3.  Change your bedtime scheduling little by little.  My recommendation is to slowly, gradually go to bed earlier, such as by 10-15 minute increments every 2-3 days.  If you know you’re sleep-deprived, tonight go to bed 15 minutes earlier than your usual.  Continue to go to bed around that time for several days.  Then, go to bed 15 minutes earlier than that.  Repeat this until you eventually get your 8 hours of bedtime per night.  This way, your body clock will easily absorb the changes you’re making in your sleep scheduling (thus avoiding a “jet-lagging” effect); if you suddenly go to bed two hours earlier than you usually do, for example, insomnia may well result, even if you’re sleep-deprived.  More importantly, however, you are more likely to be able to adhere easily to the changes you’re making for yourself if the changes are slow, deliberate, and gradual.  Why is this important?  Because we humans are creatures of habit.  If you’re used to staying up until midnight watching the late-night talk shows, for example, when you know you need to awaken early for work, though you know you will be sleep-deprived, the tendency to still stay up late watching TV remains, simply out of habit.  It’s what feels familiar and normal to you.  Successfully making something new familiar takes time.

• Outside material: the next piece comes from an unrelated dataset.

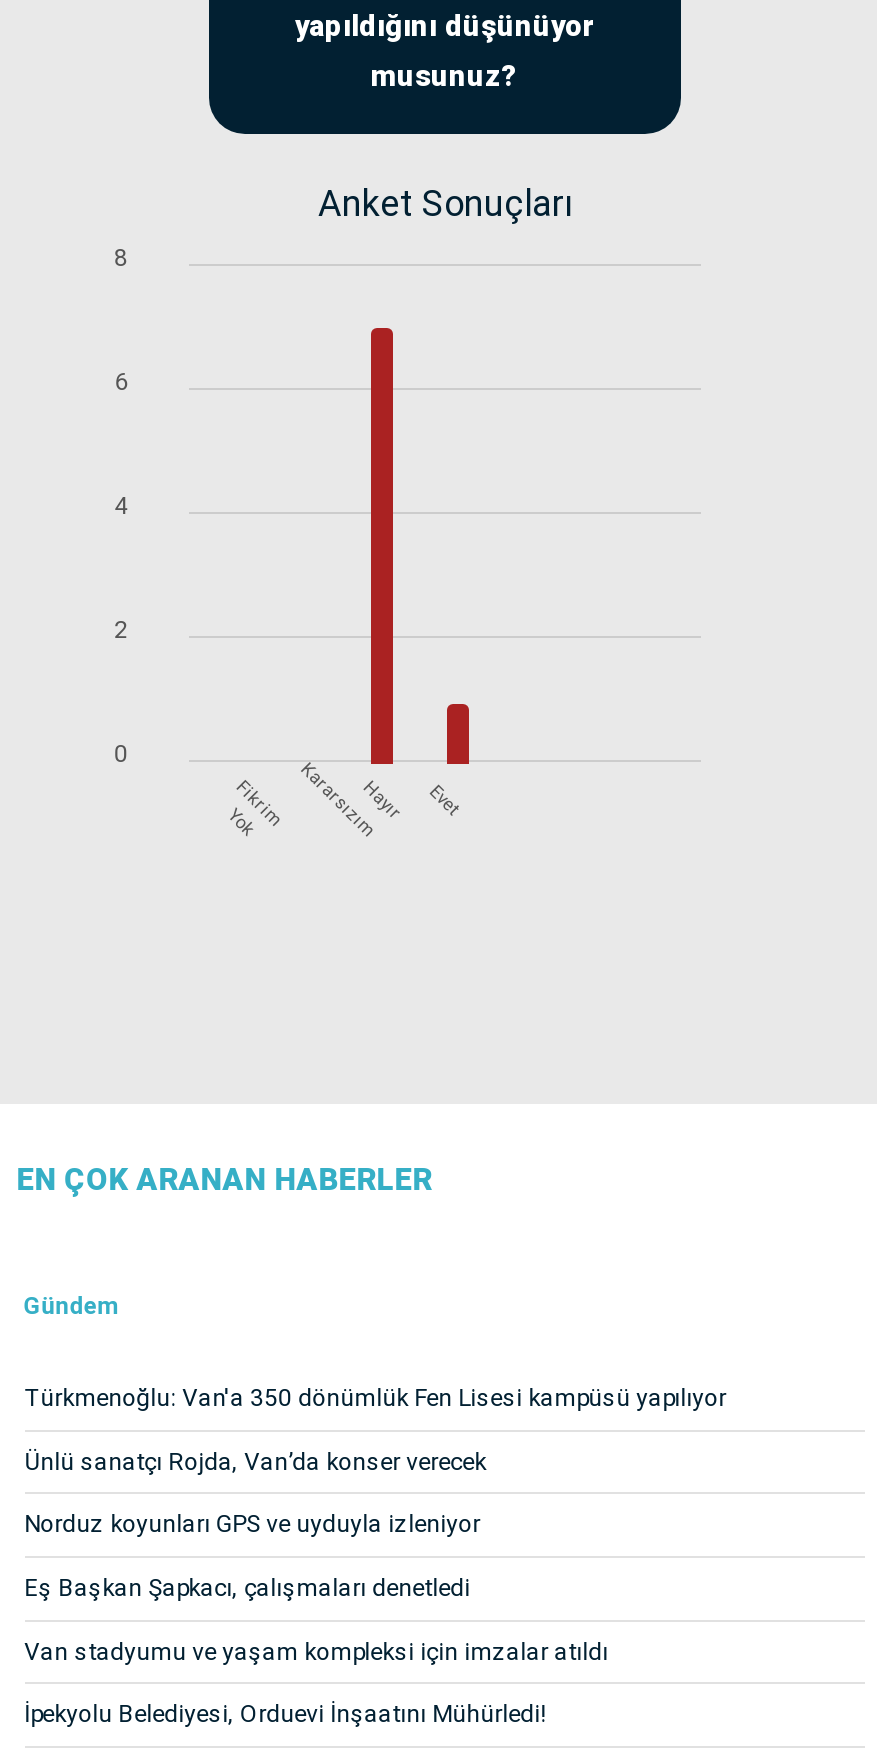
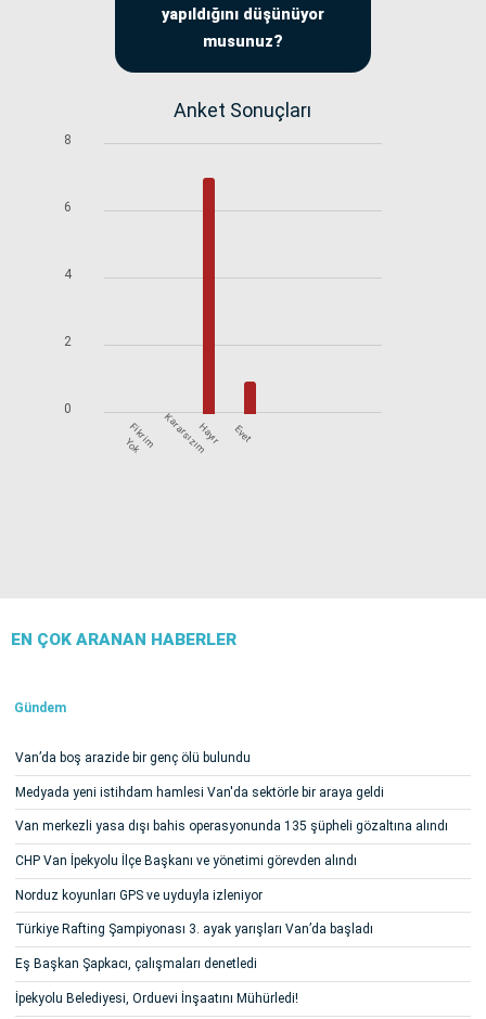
[24,1384,726,1475] Türkmenoğlu: Van'a 350 dönümlük Fen Lisesi kampüsü yapılıyor | Ünlü sanatçı Rojda, Van’da konser verecek -> [15,750,448,868] Van’da boş arazide bir genç ölü bulundu | Medyada yeni istihdam hamlesi Van'da sektörle bir araya geldi | Van merkezli yasa dışı bahis operasyonunda 135 şüpheli gözaltına alındı | CHP Van İpekyolu İlçe Başkanı ve yönetimi görevden alındı
none -> [15,922,373,937] Türkiye Rafting Şampiyonası 3. ayak yarışları Van’da başladı
moved [24,1574,470,1602] -> [15,956,257,971]: Eş Başkan Şapkacı, çalışmaları denetledi
[24,1637,608,1665] Van stadyumu ve yaşam kompleksi için imzalar atıldı -> none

4.  Reprioritize your and your family’s evening activities.  I know this is hard.  It took me some time to achieve this myself.  But if you really scrutinize what you and your loved ones do after work or school, it often becomes apparent that there are periods of time that could be either spent doing more essential activities or resheduled to another time of the day or week to allow for more sleep.  Try sitting down with your family and drawing out a weekly activity chart to determine what activities are most important in the evening, what activities can be stopped or rescheduled, and what down time there really is for you and your family to wind down from your day and prepare for adequate sleep.

5.  Stick with it.  Like restarting smoking, falling off the wagon and regularly getting less sleep than your body needs can eventually feel “normal” again because it returns to your daily routine.  Avoid the temptation.  Keeping striving to allow yourself proper amounts of sleep.  Often the tiredness you feel when you are now used to feeling more awake and alert during the day may be incentive enough to keep getting proper amounts of sleep each night.

Our crazy modern world doesn’t allow us to get our 8 hours every single night.  I recognize that, being a fellow member of our society, there are times in which there is no choice but to be sleep deprived from time to time.  March Madness is usually such a time for me, depending on how deep the Jayhawks get in the NCAA tournament (hopefully going all the way this year!).  Your body is usually able to handle a night or two of sleep deprivation from time to time, and make up for the sleep at a later time with minimal consequence.  Chronic sleep deprivation is an entirely different matter, however.

So the pearl for today:  be good to yourself and give your body the sleep it needs and deserves.  You eat and drink to provide your body with nutrition; don’t deny yourself the amount of sleep your body needs.